Brain MRI was performed after a median of 15 days (IQR [8–19]) from CA. The median time to perform brain MRI was 15 days (IQR [7–17]) in the HIBI 0 subgroup, 10 days (IQR [8–16]) in the HIBI 1, and 16 days (IQR [9–23]) in the HIBI 2, with no significant differences in the median execution times between the subgroups (p = 0.472). Signal abnormalities in either or both T2w‐FLAIR and DWI/ADC were detected in the basal ganglia (57.5%), thalamus (22.5%), hippocampus (28.7%), cerebellum (46.2%), and cerebral cortex (45.0%).

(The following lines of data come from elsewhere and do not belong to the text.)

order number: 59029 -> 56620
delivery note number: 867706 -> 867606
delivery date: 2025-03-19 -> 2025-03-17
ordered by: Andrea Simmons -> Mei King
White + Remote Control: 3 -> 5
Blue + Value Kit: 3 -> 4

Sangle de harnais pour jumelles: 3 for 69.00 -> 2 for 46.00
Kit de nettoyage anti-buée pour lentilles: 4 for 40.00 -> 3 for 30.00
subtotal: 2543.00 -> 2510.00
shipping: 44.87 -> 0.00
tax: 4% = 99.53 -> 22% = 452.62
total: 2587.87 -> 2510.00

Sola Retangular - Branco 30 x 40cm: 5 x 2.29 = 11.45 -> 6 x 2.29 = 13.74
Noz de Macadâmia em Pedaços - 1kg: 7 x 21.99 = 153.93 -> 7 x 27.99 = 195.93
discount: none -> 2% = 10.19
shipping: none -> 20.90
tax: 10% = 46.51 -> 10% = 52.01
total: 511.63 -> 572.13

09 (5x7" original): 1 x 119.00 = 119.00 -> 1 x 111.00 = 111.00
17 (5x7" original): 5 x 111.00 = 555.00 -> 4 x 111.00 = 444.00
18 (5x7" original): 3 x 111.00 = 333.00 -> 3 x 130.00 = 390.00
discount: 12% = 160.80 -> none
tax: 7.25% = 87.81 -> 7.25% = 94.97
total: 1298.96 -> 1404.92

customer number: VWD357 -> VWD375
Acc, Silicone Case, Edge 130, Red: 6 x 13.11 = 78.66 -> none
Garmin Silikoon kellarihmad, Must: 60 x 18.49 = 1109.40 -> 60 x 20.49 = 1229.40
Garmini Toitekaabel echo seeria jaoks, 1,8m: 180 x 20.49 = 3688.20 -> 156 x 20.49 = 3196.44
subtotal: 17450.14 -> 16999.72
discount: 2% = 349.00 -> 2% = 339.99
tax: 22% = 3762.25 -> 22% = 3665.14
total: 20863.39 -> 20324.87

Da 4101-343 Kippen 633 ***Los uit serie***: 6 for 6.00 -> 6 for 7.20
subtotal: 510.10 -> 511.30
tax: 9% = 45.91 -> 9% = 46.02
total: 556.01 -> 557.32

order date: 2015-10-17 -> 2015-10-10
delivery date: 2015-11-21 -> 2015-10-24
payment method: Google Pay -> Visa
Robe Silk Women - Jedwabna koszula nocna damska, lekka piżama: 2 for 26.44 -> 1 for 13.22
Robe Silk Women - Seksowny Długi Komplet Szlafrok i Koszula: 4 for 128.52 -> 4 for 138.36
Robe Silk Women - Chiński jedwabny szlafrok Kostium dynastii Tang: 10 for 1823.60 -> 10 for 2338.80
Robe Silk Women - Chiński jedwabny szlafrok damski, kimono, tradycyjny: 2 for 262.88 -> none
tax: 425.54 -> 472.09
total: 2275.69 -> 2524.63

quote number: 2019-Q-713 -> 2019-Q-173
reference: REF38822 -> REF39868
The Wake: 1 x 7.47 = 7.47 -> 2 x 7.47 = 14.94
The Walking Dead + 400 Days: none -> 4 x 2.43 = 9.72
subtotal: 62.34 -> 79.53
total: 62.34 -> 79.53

Sixteen patients (40%) were classified as HIBI 0, 6 (15%) as HIBI 1, and 18 (45%) as HIBI 2 (Table 2). Inter‐rater agreement was almost perfect (κ = 0.866). Disagreement occurred in four cases.

TABLE 2.

Assessment of hypoxic–ischemic brain injury (HIBI) on brain MRI.

	Unit	Population (N = 40)
Patients undergoing brain MRI	n (%)	40 (100)
Time from cardiac arrest to brain MRI	Days
Median		15
Interquartile range		8–19
Signal abnormalities in either of both FLAIR and/or DWI/ADC
Basal ganglia ^a	%	57.5
Thalamus	%	22.5
Hippocampus	%	28.7
Cerebellum	%	46.2
Cerebral cortex ^b	%	43.7
Post‐anoxic brain injury pattern
HIBI 0	n (%)	16 (40)
HIBI 1	n (%)	6 (15)
HIBI 2	n (%)	18 (45)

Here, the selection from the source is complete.